**RECORDED INFORMATION**:

+ + + +

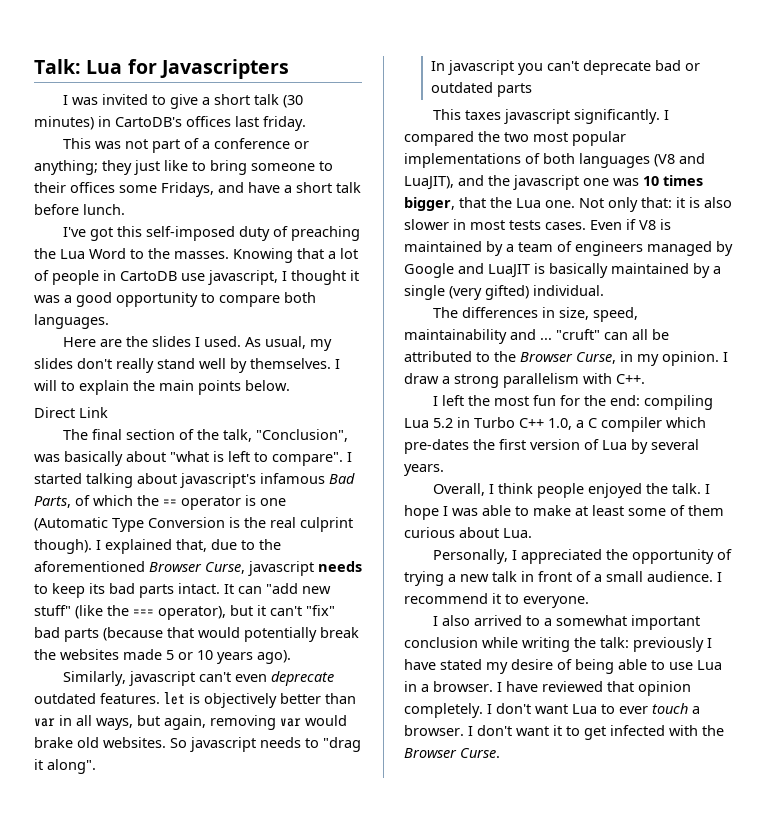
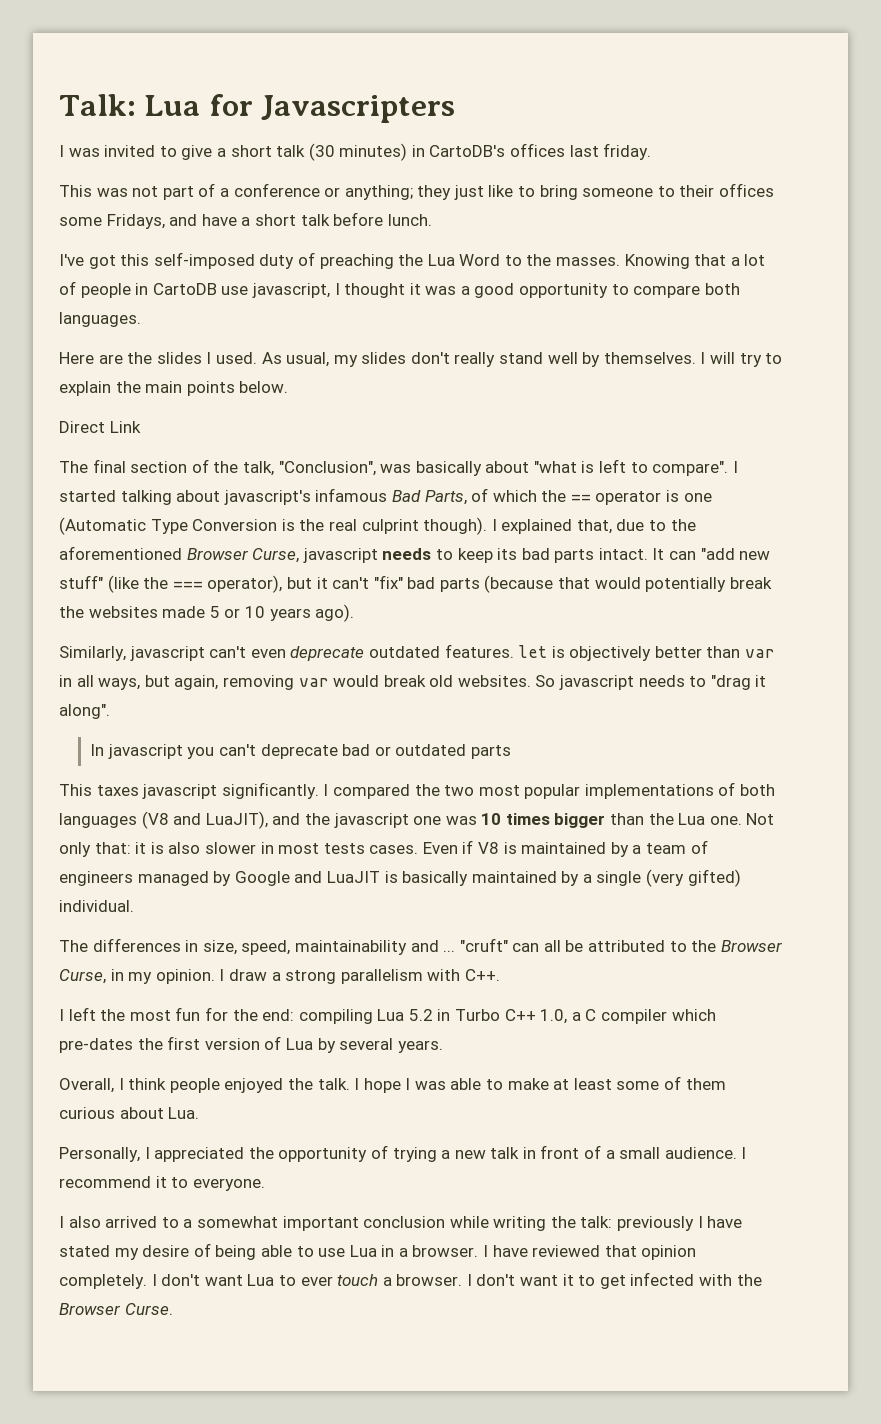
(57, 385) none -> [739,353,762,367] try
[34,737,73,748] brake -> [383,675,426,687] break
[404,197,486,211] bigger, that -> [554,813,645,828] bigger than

+ + + +

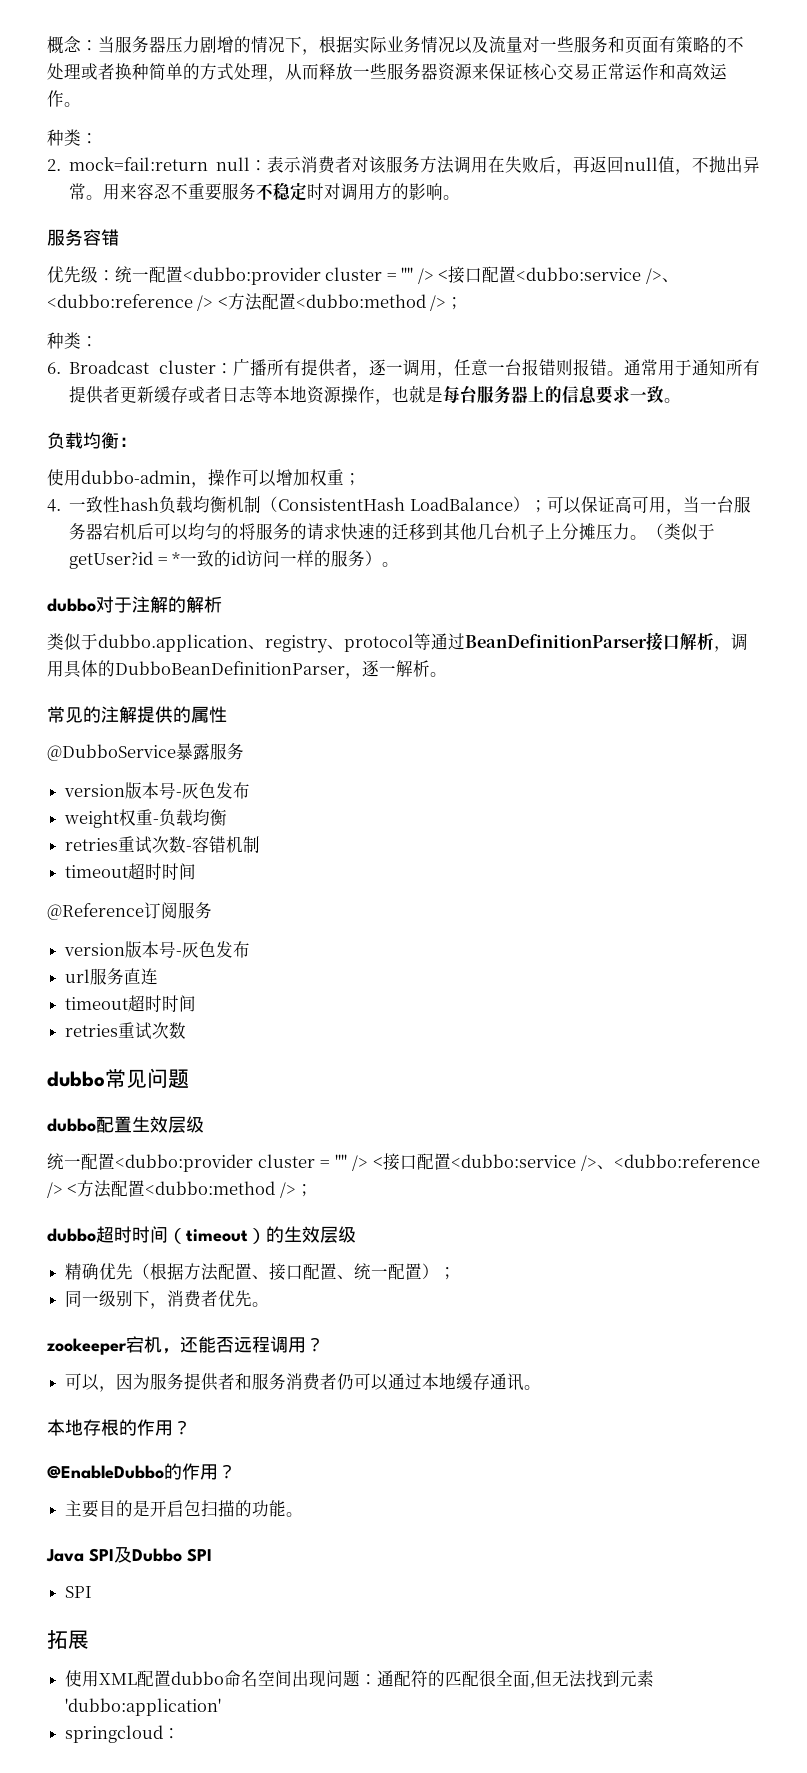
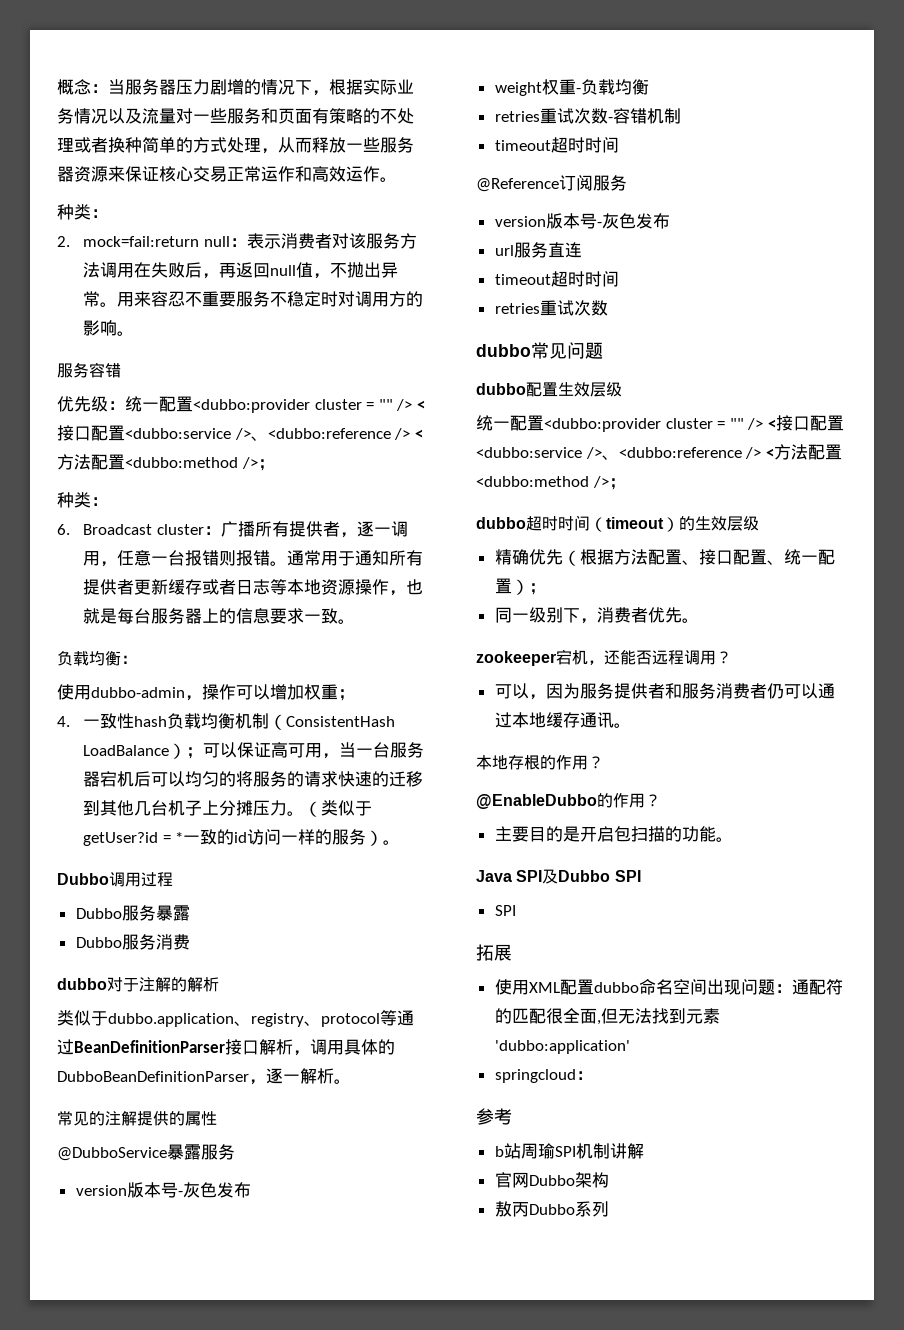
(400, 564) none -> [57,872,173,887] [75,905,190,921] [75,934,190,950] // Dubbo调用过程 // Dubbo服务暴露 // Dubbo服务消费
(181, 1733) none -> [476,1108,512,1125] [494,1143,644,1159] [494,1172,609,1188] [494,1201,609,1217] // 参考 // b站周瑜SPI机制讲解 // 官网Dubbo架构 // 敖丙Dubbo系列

+ + + +

In the data above, find the line that contains "(57, 385) none -> [739,353,762,367] try" and the line that contains "[404,197,486,211] bigger, that". Repeat exactly those lines and every line between them, and only those.

**SOLUTION TO THIS TASK**:
(57, 385) none -> [739,353,762,367] try
[34,737,73,748] brake -> [383,675,426,687] break
[404,197,486,211] bigger, that -> [554,813,645,828] bigger than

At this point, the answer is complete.